Cyber Incident Victim: National Party of Australia
Date:
Feb 2019
Location:
Australia
Summary
A sophisticated cyber-attack attributed to China's Ministry of State Security breached Australia's national parliament and three major political parties, including the ruling coalition, ahead of a general election. The intrusion, identified by Australian intelligence using known Chinese tradecraft, compromised policy documents on taxation and foreign affairs along with private email communications between lawmakers and citizens. While the timing raised concerns about potential election interference, investigators found no evidence that stolen data was weaponized. The findings were classified to avoid damaging bilateral trade ties, with Australia sharing intelligence with U.S. and U.K. allies who assisted in the investigation. China denied involvement, dismissing the allegations as unsubstantiated rumors.
| CIA Posture | Motives | Tactics, Techniques & Procedures |
|---|---|---|
| Available to members | 1 motive | 1 technique |
| Threat Actor | Type | Location |
|---|---|---|
| 1 actor | Available to members | Available to members |
Description
In February 2019, Australian authorities disclosed a cyber-attack on the national parliament’s network, prompting urgent password resets for lawmakers and staff. Prime Minister Scott Morrison described the intrusion as sophisticated and likely state-sponsored but did not publicly attribute responsibility. The Australian Signals Directorate (ASD) investigation, completed in March 2019, determined China’s Ministry of State Security conducted the attack, according to five sources with direct knowledge. The same investigation revealed the hackers had also compromised the networks of the ruling Liberal Party, its coalition partner the National Party, and the opposition Labor Party. Attackers accessed policy documents on tax and foreign policy, along with private email correspondence between lawmakers, staff, and citizens.
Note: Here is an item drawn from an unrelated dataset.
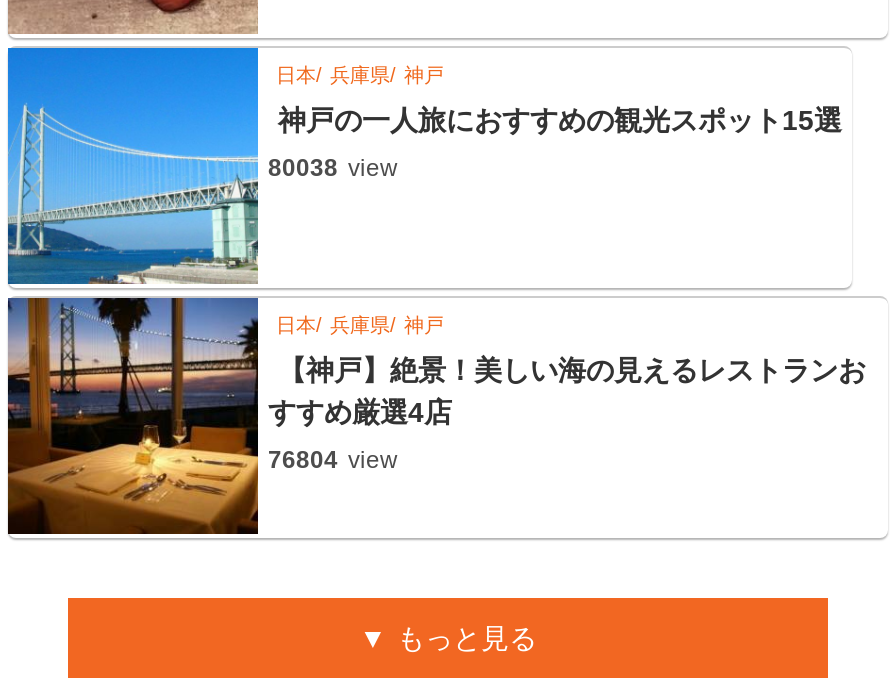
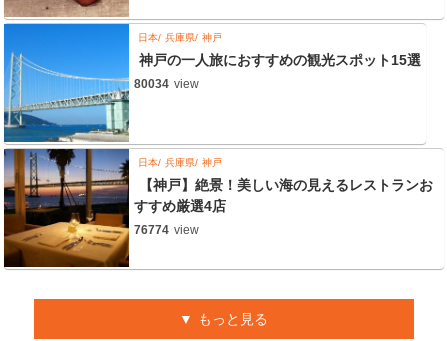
- 80038 view
+ 80034 view

- 76804 view
+ 76774 view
Independent parliamentarians and smaller parties were unaffected. Investigators identified the use of code and techniques previously associated with Chinese operations but did not specify the initial breach method or the duration of network access. The ASD collaborated with Australia’s Department of Foreign Affairs on a classified report recommending secrecy to avoid damaging trade relations with China, which accounted for over one-third of Australia’s exports.
The findings were shared with the United States and United Kingdom, the latter sending cyber experts to assist in Canberra. No evidence indicated stolen data was used to influence Australia’s May 2019 election, which the Liberal-National coalition won narrowly. China’s Foreign Ministry denied involvement, calling the accusations unsubstantiated and emphasizing China’s status as a cyber victim. Australia withheld public attribution despite U.S. Secretary of State Mike Pompeo’s criticism during a Sydney visit, where he warned against prioritizing trade over security. The incident followed Australia’s 2018 ban on Huawei’s 5G equipment and 2017 foreign interference laws, reflecting escalating tensions over Chinese influence. The government maintained operational secrecy, declining to comment on whether it privately confronted Beijing or addressed U.S. frustrations over its restrained public response.